Bingo: The King of the Mornings delves with a topic familiar to Brazilians and the world: the hyper-sensualisation of pop culture in the largest country of Latin America. Brazilians exude passion, suggestiveness and even voluptiousness, and a children’s TV show is also game. The real-life children’s TV presenter Xuxa Meneghel had to adapt her sexy wardrobe once recruited for a American show, in a classic example of how Brazilian sensuality is often a no-go abroad.. The film doesn’t discuss this, except that it quickly alludes to Xuxa, replacing her real name with “Lulu”.

This sensualisation, however, is not synonymous with sexual freedom. Brazilians are not as sexually liberated as the world perceives. In fact, Brazil is a very conservative society, in many aspects. Augusto himself encounters such paradox when he tries to bed his beautiful producer Lucia (Leandra Leal). She’s an evangelical who refuses to have sex before marriage.

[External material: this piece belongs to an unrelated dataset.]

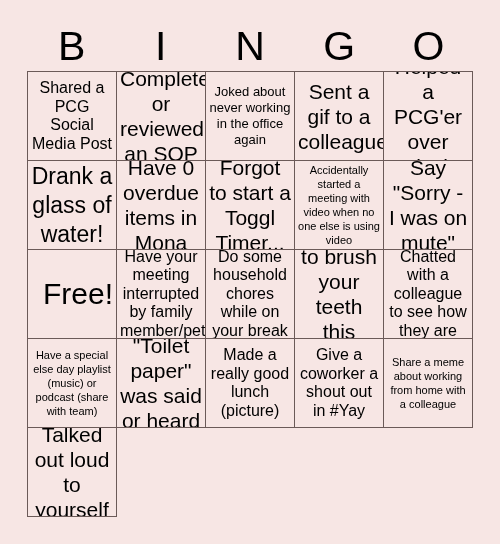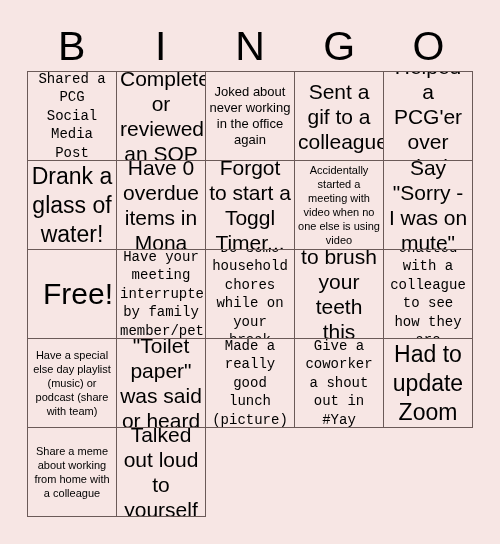"Shared a PCG Social Media" .s-md .cell-text { font-family: Liberation Mono, monospace -> none; font-size: 14px -> 16px }
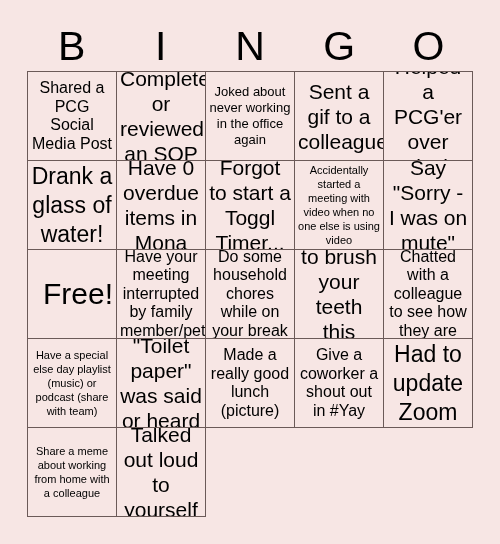"Had to update Zoom" div.cell { html: <div> <span>Had to update Zoom</span> </div> -> none }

The second half of the film sees an abrupt change in Augusto’s life, as his relationship with his son collapses and another tragedy suddenly strikes. He quickly hits the bottle and also begins to snort copious amounts of cocaine, in preparation for his show. This is no laughing matter. Brichta’s performance is impeccable. He’s sexyand , he’s able to make audiences laugh and also cry. The trappings of fame and a sudden fall from grace will have a major impact on his life. Will Augusto have to abandon television? Will his character live on? You might be surprised with the answer. Go watch Daniel Rezende’s first film. It’s simply unmissable!